Linear Algebra Reference

Basic Facts

The following are a some definitions and basic facts for matrices. You can treat an NxM matrix with scalars from some field \(F\) as a linear map from a vector space from \( F^M -> F^N\) . From here on out, we’ll be assuming that our field is the real numbers but we could be using rationals, complex numbers, finite fields or even types of functions.

Vector Spaces

  • we say a set of vectors span a subspace if every element in that subspace can be written as a linear combination of our vectors. We call these vectors a basis for our subspace if they are all linearly independent. That is, no vector in our set can be written as a linear combination of the other vectors.
  • for finite dimensional vector spaces, 2 vector spaces are isomorphic (i.e. we can get a bijection map from one space to another), if they have the same dimensions. That’s right, all that is really important about a vector space is the field and the dimension as long as the dimension is finite.
  • if there is a bijection from one vector space \( R^M \) to another \( R^N\), then it has an inverse which is also a bijection AND N = M.
  • if V is a finite dimensional vector space \( R^N\), then it takes N vectors to span V. So all basis sets for our vector space \( R^N \) have exactly N elements.

Linear Maps

  • a linear map is just a function from one vector space to another that preserves scalar multiplication and vector addition.
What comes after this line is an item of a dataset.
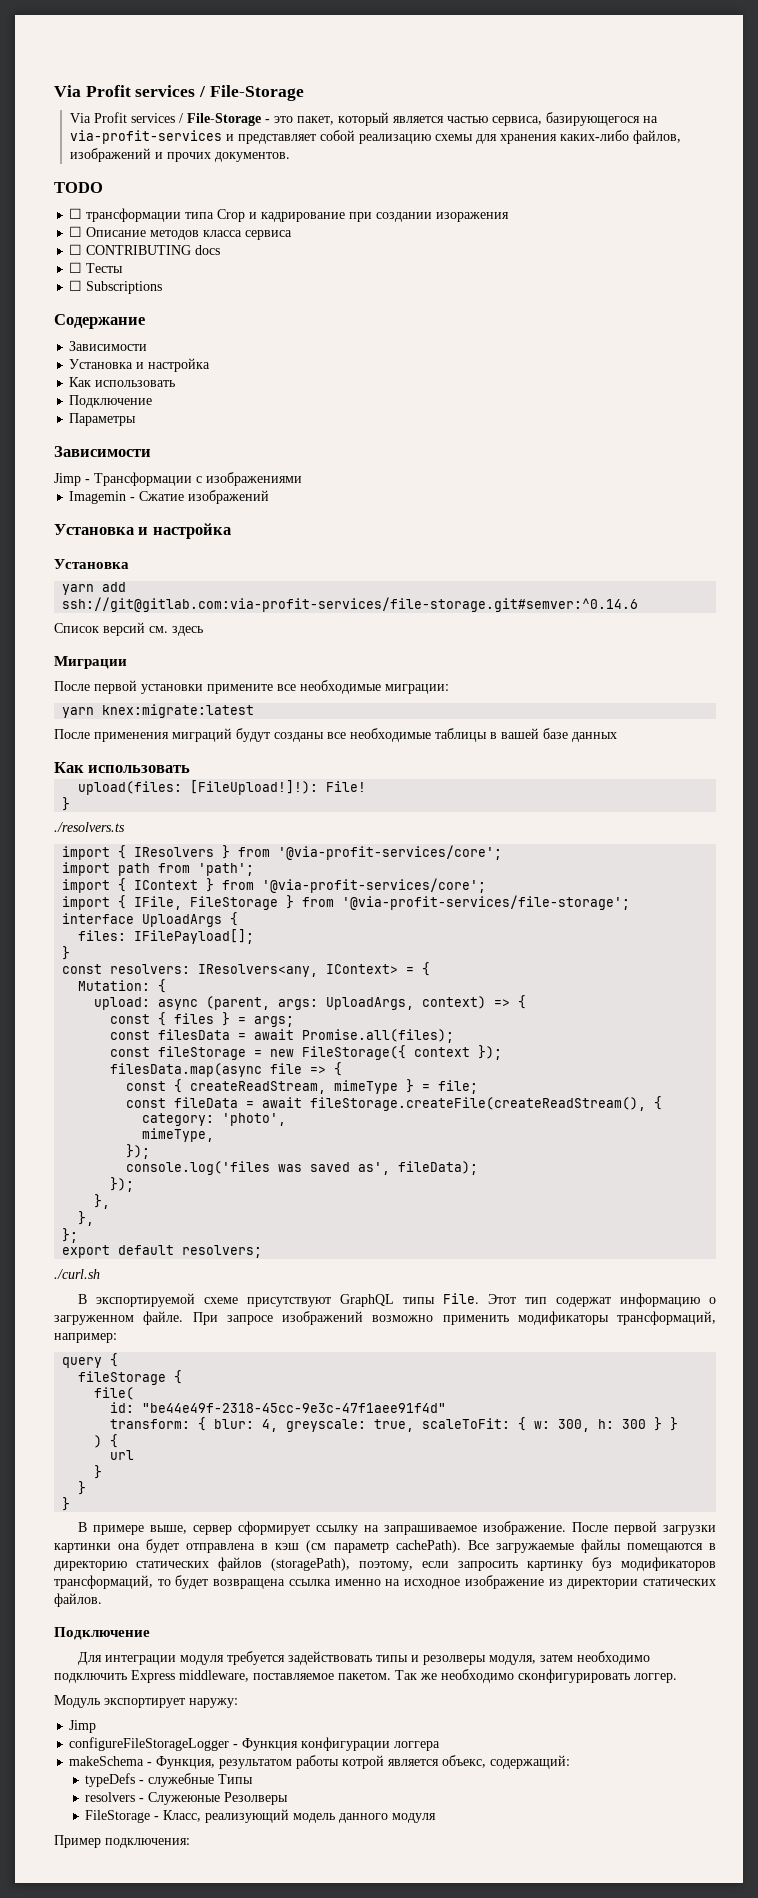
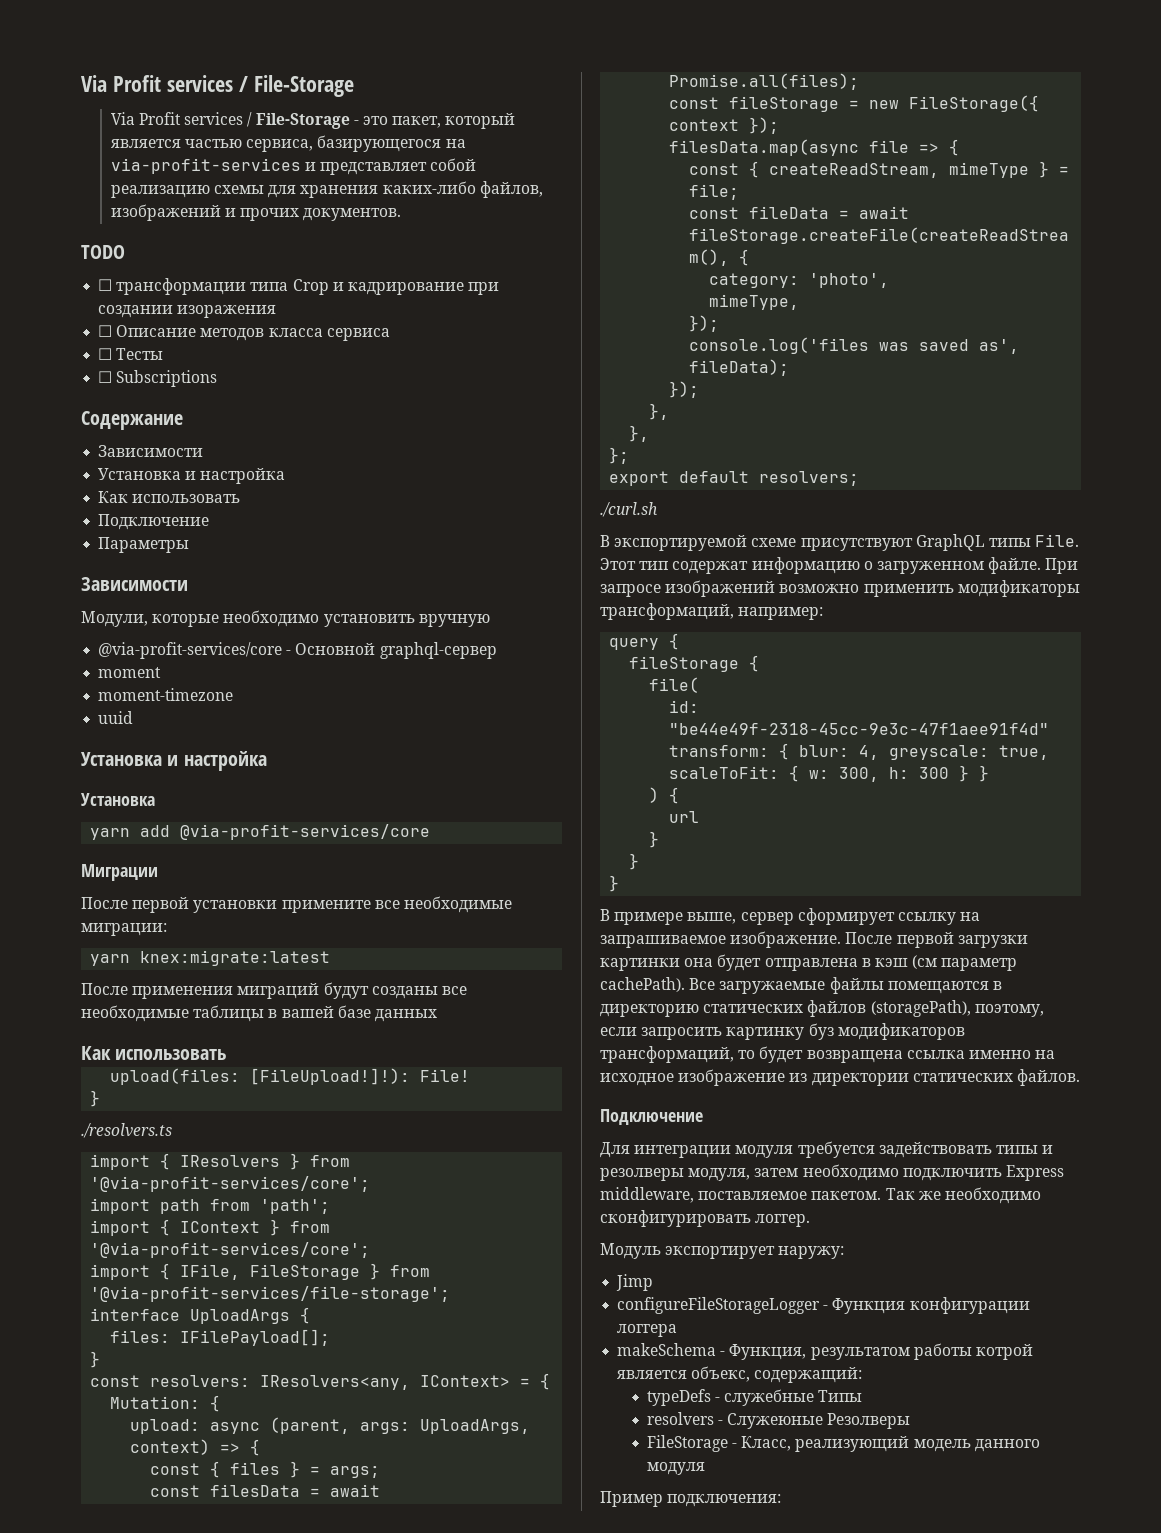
[69,244,221,255] // ☐ CONTRIBUTING docs -> (390, 334) none
[54,472,302,486] [69,490,270,504] Jimp - Трансформации с изображениями // Imagemin - Сжатие изображений -> [81,610,490,627] [98,642,497,659] [98,667,162,678] [98,688,234,701] [98,711,134,724] Модули, которые необходимо установить вручную // @via-profit-services/core - Основной graphql-сервер // moment // moment-timezone // uuid
[62,597,639,612] [54,622,203,636] ssh://git@gitlab.com:via-profit-services/file-storage.git#semver:^0.14.6 // Список версий см. здесь -> [180,824,431,840] @via-profit-services/core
Formerly we state that a linear map, T, is a mapping from \( R^M -> R^N \) such that for \( \alpha \) a real number, then \( T(\alpha x) = \alpha T(x) \) and \( T( x + y ) = T(x) + T(y) \).
  • an injection takes an independent set of vectors in \( R^M \) to one in \( R^N \). That is it maps vectors from its input 1 to 1 to the destination.
  • a surjection from \( R^M \) to \( R^N \) maps covers all of \( R^N \). Formerly we say this by stating that a linear map T is a surjection if for every element y in \( R^N \), we can find some element x in \( R^M \) such that \( y = T(x) \).
  • a bijection is a linear map that is both a surjection and an injection.

Vectors

We can treat vectors and an Nx1 matrix or a 1xM matrix as all being vectors. The dot product of two vectors is the same as \( A^T B \) = \( B^T A \) for A, B Nx1 matrices or as \( CD^T = DC^T\) for C, D 1xM matrices.

Linear Maps and Matrices

It turns out that we can treat linear maps from \( R^M -> R^N \) as identical to NxM matrices. Assuming A is an NxM matrix:

  • rank of a matrix := the number of linearly independent rows where each row is considered to be rank(A)
  • row space is the vector subspace of \(R^N\) spanned by the N rows
  • null space is the remaining space in \(R^N\) not spanned by the N row vectors
  • column space is the vector subspace formed using the columns as basis vectors. This is a subspace of \( R^N\)
  • cokernel space is the vector subspace not spanned by the column vectors. This is a subspace of \( R^N\)

Transpose

A transpose of an NxM matrix is an MxN matrix where we reflect the elements of the matrix along the diagonal.
\( (A^T)^T = A \)
\( (A^T)^{-1} = (A^{-1})^T \)
\( (AB)^T = B^T A^T \)

Invertible Matrices

The following statements are equivalent for an NxN matrix A

  1. A is invertible
  2. The rank of the matrix is N
  3. The row space of A is \( R^N \)
  4. The column space of A is \( R^N \)
  5. The determinant of A is nonzero \( \det{(A)} != 0 \)

Notes

If \( A^{-1} \) exists, it is unique
\( (cA)^{-1} = c^{-1} A^{-1} \)
\( (AB)^{-1} = B^{-1} A^{-1} \)

Orthonormal

NOTE: If the rows and columns of a square matrix are orthonormal, then then its inverse is the same as its transpose. Further its determinate is either 1 or -1. \( O(n) \) is the orthogonal group with matrices having determinant of 1 or -1. \( SO(n) \), the special orthogonal group, is the group of NxN matrices having determinant 1.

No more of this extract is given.